If you’ve been building anything with embeddings (RAG, semantic search, recommendations), you know the dirty secret: vector search gets expensive and slow at scale.
So when turbopuffer published “ANN v3: 200ms p99 query latency over 100 billion vectors”, people paid attention.
They’re claiming:
- Up to 100B vectors in a single search index
- ~200ms p99 latency targets
- High throughput (they mention >1k QPS as the kind of scale they’re designing for)
- And they do it by treating vector search as a bandwidth problem, not just a “fast CPU” problem
Source (original deep dive): https://turbopuffer.com/blog/ann-v3
First: what does “100 billion vectors” even mean?
A vector is just a list of numbers that represents something (text, image, user profile, product, etc.). If you embed a document into a 1024-dimensional vector, you get 1024 numbers.
Now scale that:
- 100,000,000,000 vectors
- 1024 dimensions per vector
- 2 bytes per dimension (fp16)
That’s on the order of hundreds of terabytes of dense vector data.
At that point, your challenge is not “how do I compute a dot product quickly?” It’s: how do I move enough data through the system fast enough.
The core insight: vector search is usually memory-bandwidth bound
A lot of people assume vector search is compute-heavy.
But turbopuffer makes a key point: the “core kernel” of vector search is like a dot product (or similar distance metric). Each dimension is used basically once for that calculation.
That means the workload has low arithmetic intensity:
- you do a small amount of math per byte fetched
- so performance is dominated by how fast you can fetch vectors (from SSD, RAM, cache), not how clever your CPU instructions are
How they approach it: “approximation + refinement”
To make “100B vectors” feasible, you must avoid reading most vectors for most queries.
The general strategy is:
- Quickly narrow down where the answer likely is (cheap approximation)
- Then do more exact scoring on a small candidate set (refinement)
1) Hierarchical clustering (to narrow the search space)

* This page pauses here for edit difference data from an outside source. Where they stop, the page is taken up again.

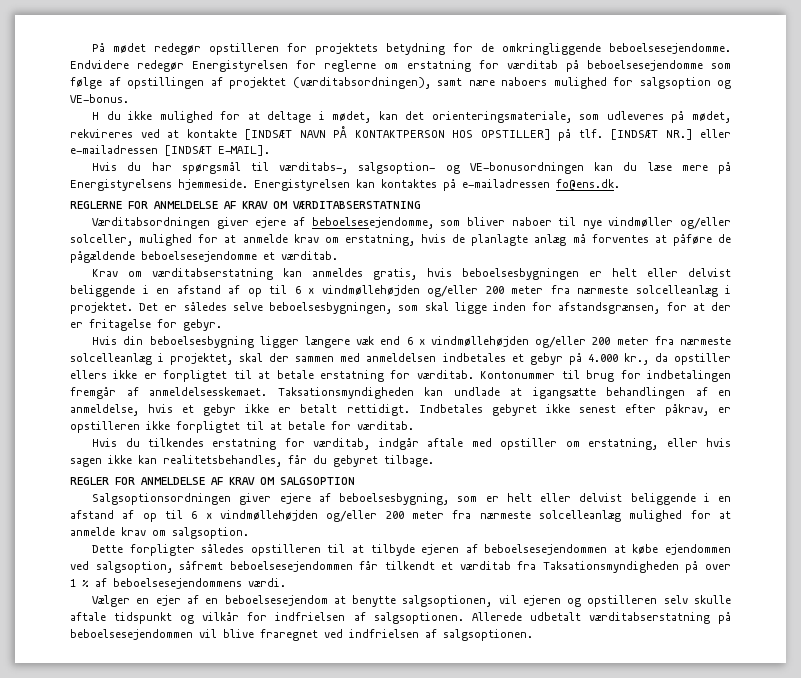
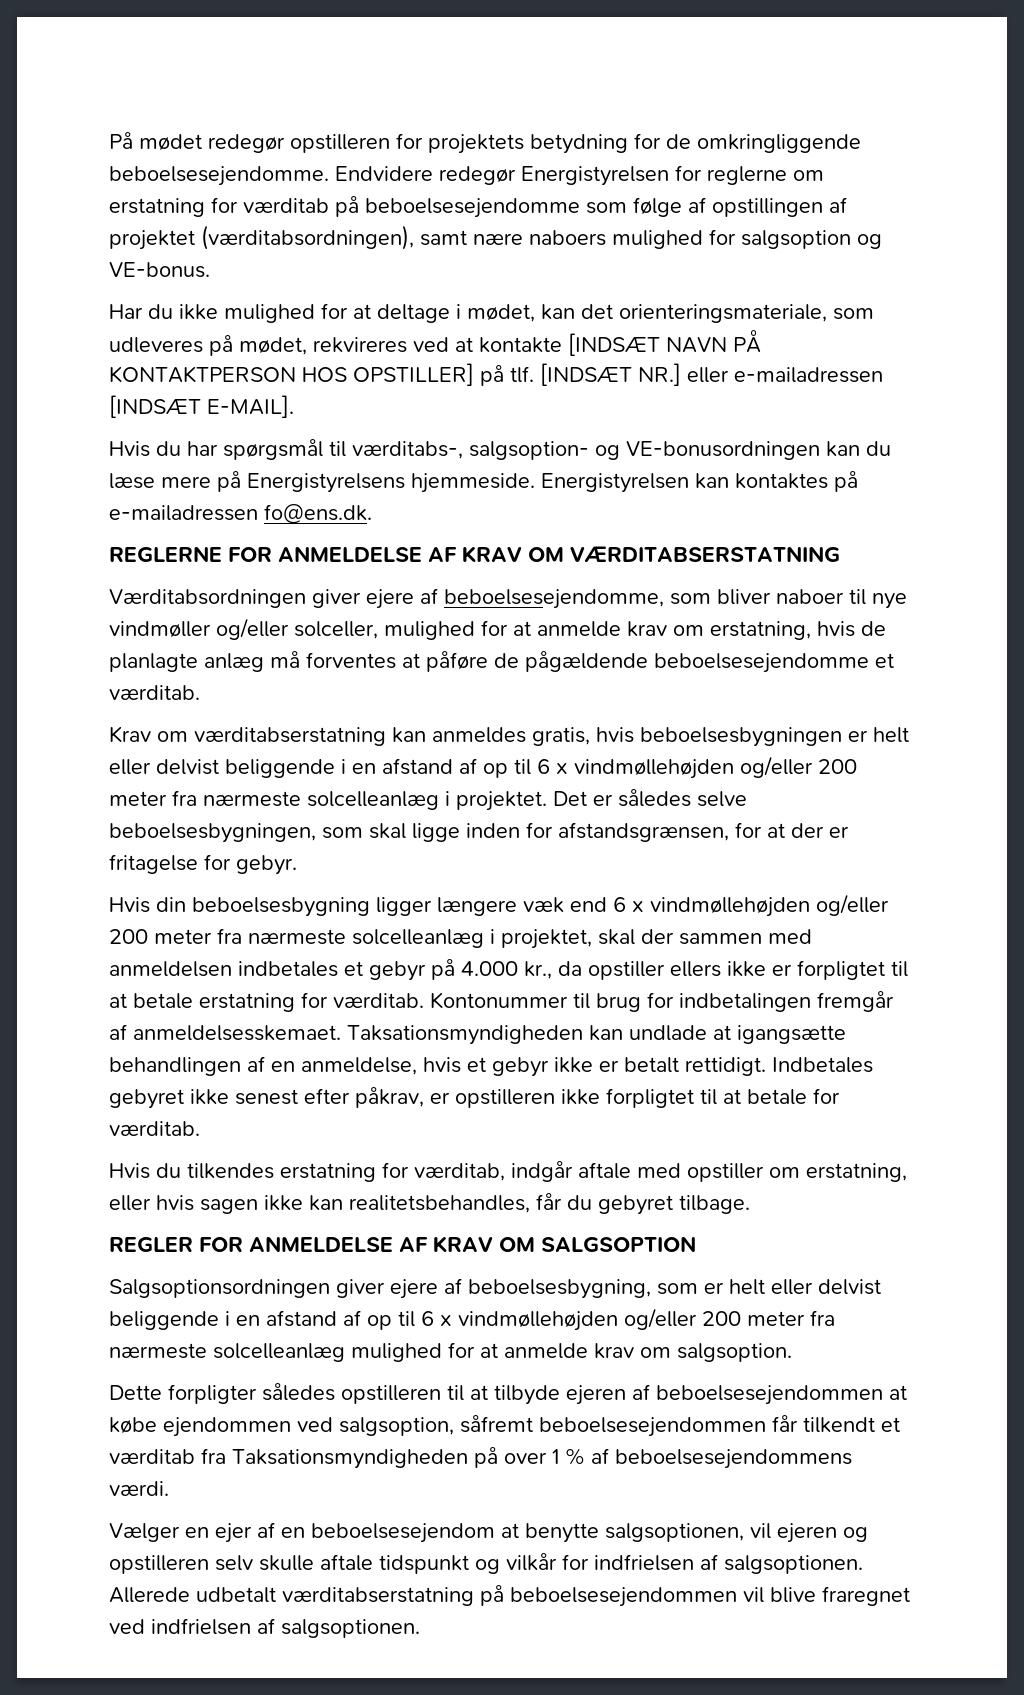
- H du ikke mulighed for at deltage i mødet, kan det orienteringsmateriale, som udleveres på mødet, rekvireres ved at kontakte [INDSÆT NAVN PÅ KONTAKTPERSON HOS OPSTILLER] på tlf.
+ Har du ikke mulighed for at deltage i mødet, kan det orienteringsmateriale, som udleveres på mødet, rekvireres ved at kontakte [INDSÆT NAVN PÅ KONTAKTPERSON HOS OPSTILLER] på tlf.

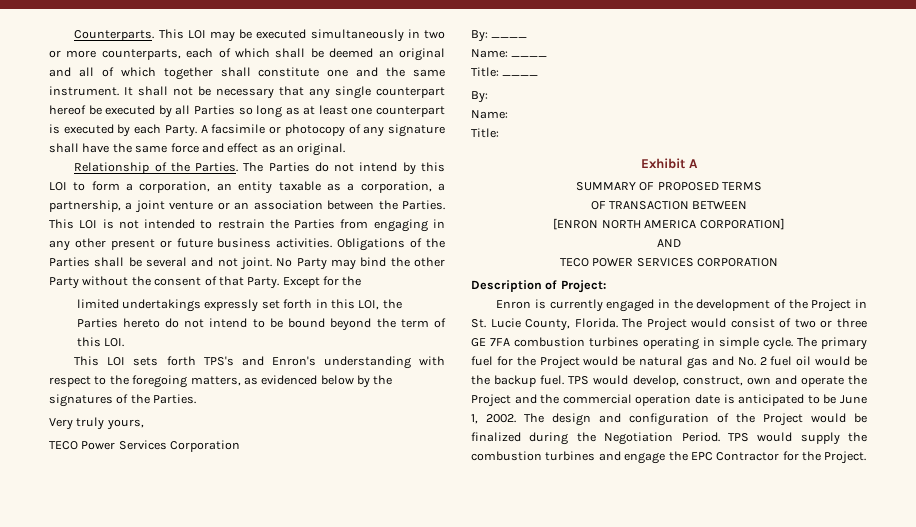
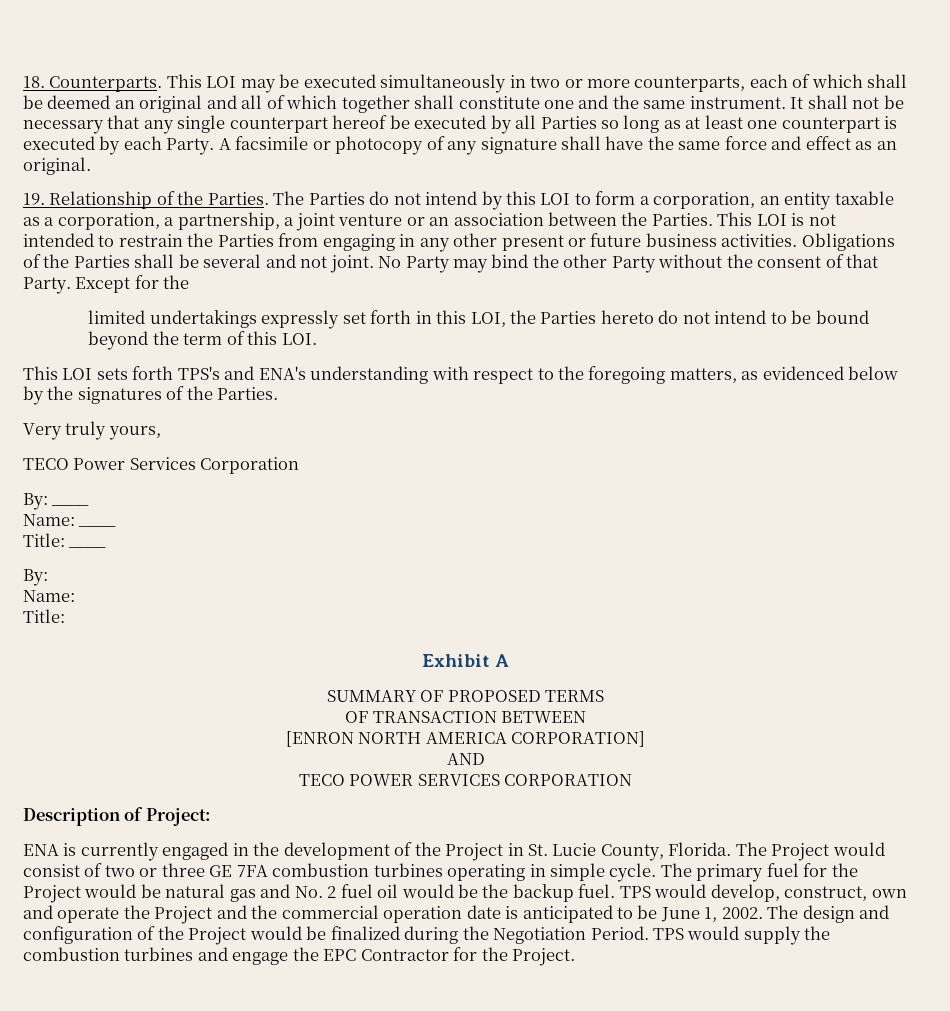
- Counterparts.
+ 18. Counterparts.
- Relationship of the Parties.
+ 19. Relationship of the Parties.
- This LOI sets forth TPS's and Enron's understanding with respect to the foregoing matters, as evidenced below by the signatures of the Parties.
+ This LOI sets forth TPS's and ENA's understanding with respect to the foregoing matters, as evidenced below by the signatures of the Parties.
- Enron is currently engaged in the development of the Project in St. Lucie County, Florida.
+ ENA is currently engaged in the development of the Project in St. Lucie County, Florida.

Instead of comparing your query vector against everything, you compare it against cluster centroids first, find the most promising clusters, then search within those clusters.
Why it matters:
- Reduces the “search space” dramatically
- Improves locality (vectors near each other stored together)
- Helps with cold-start / object storage access patterns (fewer round-trips)
2) Quantization (to reduce bandwidth)
Even if you only search a subset, reading full-precision vectors is expensive. Quantization compresses vectors so you can do a “cheap pass” first, then refine with higher quality data.
At scale, compression isn’t optional: you trade tiny accuracy loss for huge throughput wins.
Why founders and builders should care (practical takeaways)
Takeaway 1: RAG works at small scale — the real game is retrieval efficiency
Most teams prototype RAG with a small corpus and naive settings. Then reality hits: more data, more users, multi-tenancy, and latency SLOs.
If your product depends on retrieval, retrieval is your product. You need to think in terms of caching hierarchy, bandwidth budgets, and tail latency (p95/p99).
Takeaway 2: your bottleneck is often NOT the model
In many production AI apps, data plumbing becomes the bottleneck: retrieval latency, DB costs, network egress, cache miss penalties.
Takeaway 3: benchmark by p99, not “average”
If your app is interactive, p99 is what users feel. That’s why the 200ms p99 target is a big deal.
What to try next (actionable)
- Measure retrieval latency end-to-end (include network + DB + rerank)
- Set explicit targets: p50 / p95 / p99
- Test approximate settings (candidate pool + reranker, quantization options)
- Add caching intelligently (hot queries, hot tenants)